Sculos teaches in the Department of Politics and International Relations at Florida International University. He was recently a postdoctoral fellow at the Amherst Program in Critical Theory at Amherst College. Sculos makes very loose ties between “corporate capitalism” and the “Beauty and the Beast” films. In a passage that barely mentions the films, Sculos seemingly attempts to link all social ills to capitalism. He even manages to squeeze in a jab at President Trump:
We are taught by our society that to be a man is to embrace competition. To be a man is to never be weak or naïve. To be a man is to be in control. To be a man is to be violent (whether virtual or real), especially when it isn’t really necessary. To be a man is to never have to ask for permission. To be a man is to never have to say, “No, I can’t really afford that.” Absent the kind of irrational wealth that makes the last position actually tenable, guns, cruelty, misogyny, bullying, and all kinds of social sadism that don’t require great wealth take over—and even with wealth, they often take over in some form.
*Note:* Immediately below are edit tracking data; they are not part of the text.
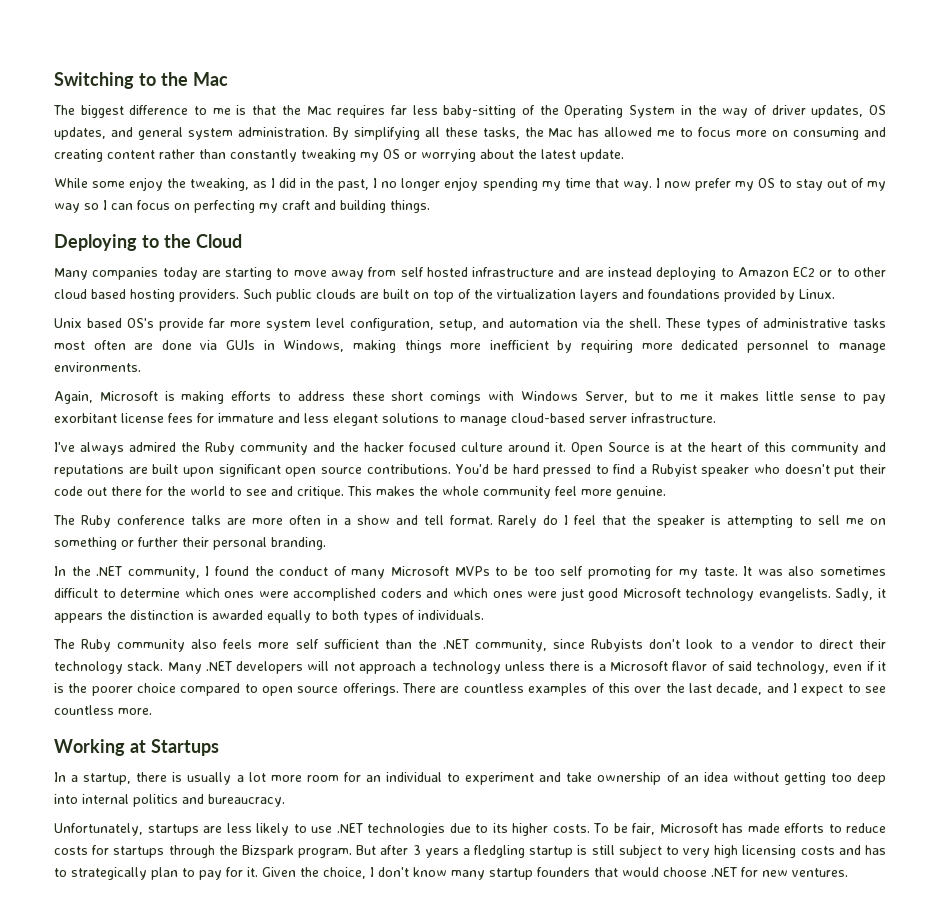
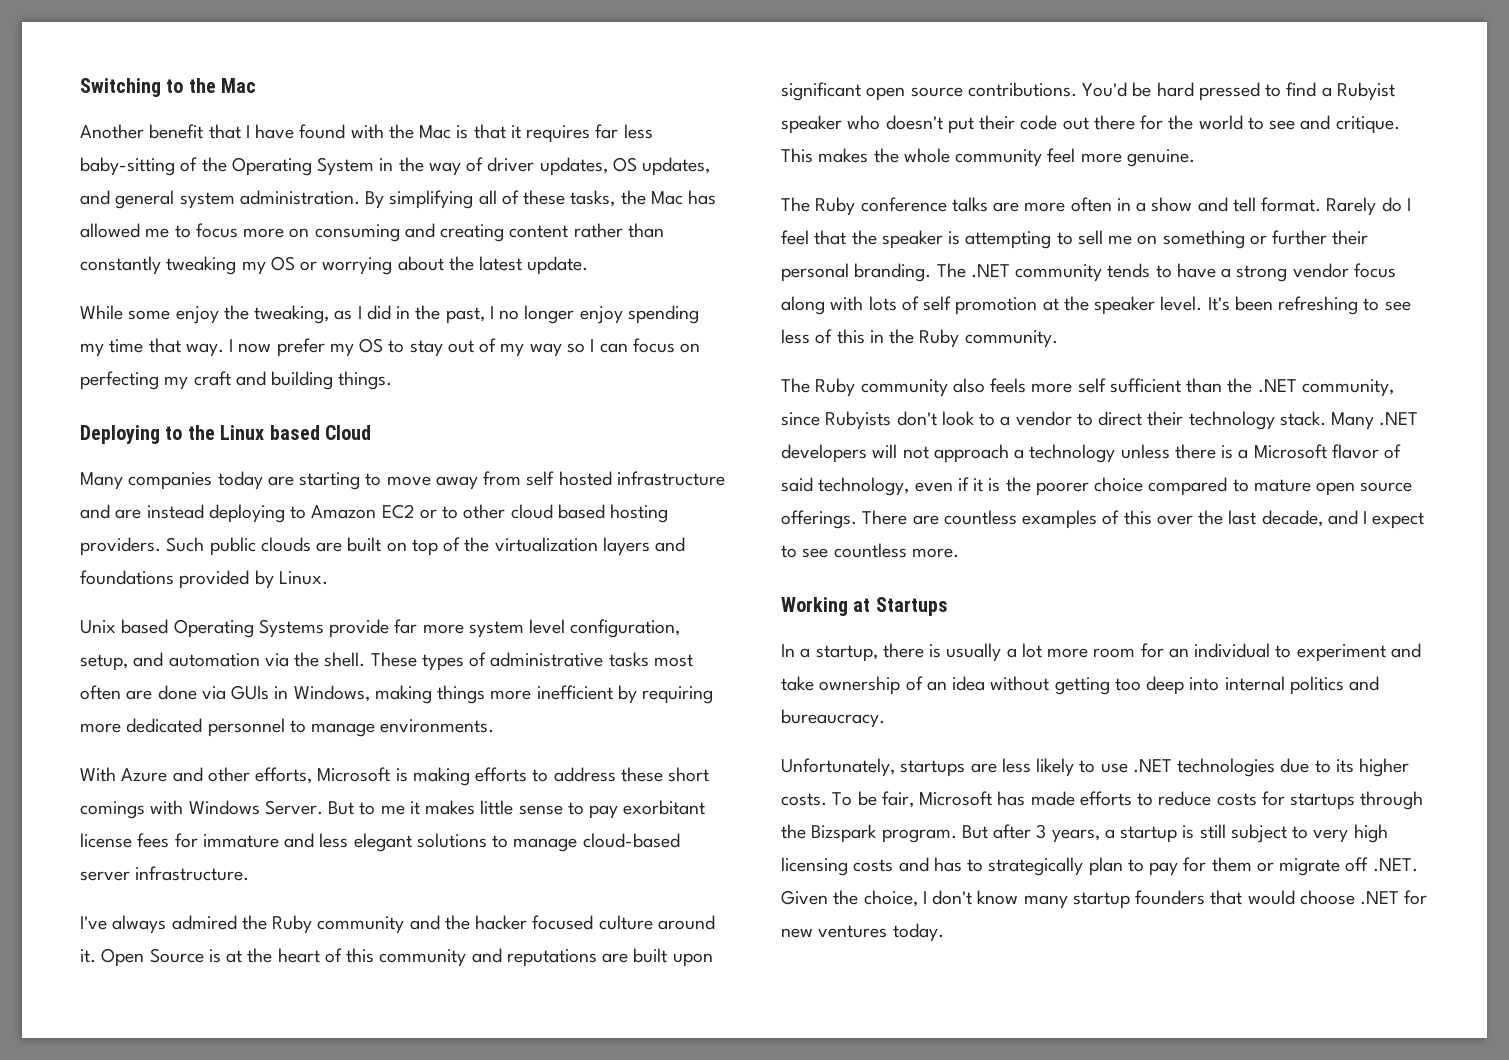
- The biggest difference to me is that the Mac requires far less baby-sitting of the Operating System in the way of driver updates, OS updates, and general system administration.
+ Another benefit that I have found with the Mac is that it requires far less baby-sitting of the Operating System in the way of driver updates, OS updates, and general system administration.
- By simplifying all these tasks, the Mac has allowed me to focus more on consuming and creating content rather than constantly tweaking my OS or worrying about the latest update.
+ By simplifying all of these tasks, the Mac has allowed me to focus more on consuming and creating content rather than constantly tweaking my OS or worrying about the latest update.
- Deploying to the Cloud
+ Deploying to the Linux based Cloud
- Unix based OS's provide far more system level configuration, setup, and automation via the shell.
+ Unix based Operating Systems provide far more system level configuration, setup, and automation via the shell.
- Again, Microsoft is making efforts to address these short comings with Windows Server, but to me it makes little sense to pay exorbitant license fees for immature and less elegant solutions to manage cloud-based server infrastructure.
+ With Azure and other efforts, Microsoft is making efforts to address these short comings with Windows Server. But to me it makes little sense to pay exorbitant license fees for immature and less elegant solutions to manage cloud-based server infrastructure.
- Rarely do I feel that the speaker is attempting to sell me on something or further their personal branding.
- In the .NET community, I found the conduct of many Microsoft MVPs to be too self promoting for my taste. It was also sometimes difficult to determine which ones were accomplished coders and which ones were just good Microsoft technology evangelists. Sadly, it appears the distinction is awarded equally to both types of individuals.
+ Rarely do I feel that the speaker is attempting to sell me on something or further their personal branding. The .NET community tends to have a strong vendor focus along with lots of self promotion at the speaker level. It's been refreshing to see less of this in the Ruby community.
- Many .NET developers will not approach a technology unless there is a Microsoft flavor of said technology, even if it is the poorer choice compared to open source offerings.
+ Many .NET developers will not approach a technology unless there is a Microsoft flavor of said technology, even if it is the poorer choice compared to mature open source offerings.
- But after 3 years a fledgling startup is still subject to very high licensing costs and has to strategically plan to pay for it. Given the choice, I don't know many startup founders that would choose .NET for new ventures.
+ But after 3 years, a startup is still subject to very high licensing costs and has to strategically plan to pay for them or migrate off .NET. Given the choice, I don't know many startup founders that would choose .NET for new ventures today.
This is the toxicity of contemporary masculinity.
Toxic masculinity is not some alt-Right aberration, though its most extreme manifestations have fueled the alt-Right’s, and de facto Grand Wizard Donald Trump’s, rise. Toxic masculinity merely reflects the toxicity of masculinity in general. And while not all of these above mentioned aspects of the discourses and practices of masculinity hold in all or most cases, most hold in many cases. The more we fuel a society that demands a capitalistic mentality that privileges the commodification of life and life-sustaining goods and services, masculinity will continue to be a toxic manifestation of the same. Toxic masculinity is toxic because of its causes and effects; that is, its overall social context. It is a social virus, and it is highly contagious. In neoliberal identity politics and corporate feminism, we see that even women and non-gender conforming people are infected by its causes and effects. Neoliberal capitalism is perhaps the ideal system for a gender-neutral toxic masculinity.
Sculos saves most of his condemnation for the story’s villain, Gaston, who serves as the archetypal example of “toxic masculinity.” Sculos argues that Gaston is a mix between embattled ex-pharmaceutical industry executive Martin Shkreli and President Trump. He refers to Gaston as having a “necrophilic existence.”
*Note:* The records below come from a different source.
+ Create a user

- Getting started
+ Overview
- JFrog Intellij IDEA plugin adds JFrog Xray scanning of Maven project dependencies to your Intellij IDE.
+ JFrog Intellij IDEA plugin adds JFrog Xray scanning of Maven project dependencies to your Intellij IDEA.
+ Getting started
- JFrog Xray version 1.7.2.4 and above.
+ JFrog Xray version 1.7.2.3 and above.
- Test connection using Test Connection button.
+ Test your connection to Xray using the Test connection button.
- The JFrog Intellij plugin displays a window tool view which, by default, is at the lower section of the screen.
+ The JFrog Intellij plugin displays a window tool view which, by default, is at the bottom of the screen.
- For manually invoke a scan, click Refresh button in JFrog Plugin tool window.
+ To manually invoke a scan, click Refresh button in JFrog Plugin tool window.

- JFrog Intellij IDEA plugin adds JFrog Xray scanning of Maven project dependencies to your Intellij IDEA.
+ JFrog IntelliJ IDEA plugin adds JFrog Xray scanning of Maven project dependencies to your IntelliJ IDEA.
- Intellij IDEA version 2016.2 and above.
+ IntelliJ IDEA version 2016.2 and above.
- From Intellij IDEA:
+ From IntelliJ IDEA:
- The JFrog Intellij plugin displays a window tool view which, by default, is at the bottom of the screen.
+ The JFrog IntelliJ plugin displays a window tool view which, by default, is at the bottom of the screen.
“In the original animated film, we see a bit of the role that the villagers play in glorifying Gaston’s grotesque and necrophilic existence,” Sculos wrote, “but this socially-cultivated necro-narcissism and megalomania has more prominence in the recent version.” The only definition for the word “necrophilic” that could be found refers back to “necrophilia,” or the sexual attraction to corpses.
Sculos finishes his tortured article with an analysis of the Beast. He suggests that the Beast’s transformation back into a human represents social action. “From the beasts created and cultivated by racist, patriarchal capitalism to humane, literate, sensitive, community-defending, cooperative, loving, self-sacrificing people,” he finishes. “We need “men” to become human, perhaps not again but for the first time in history on a mass scale. It is not masculinity that needs to purged of its toxicity, but rather it is humanity that needs to be purged of the toxicity of corporate-barbaric masculinity.”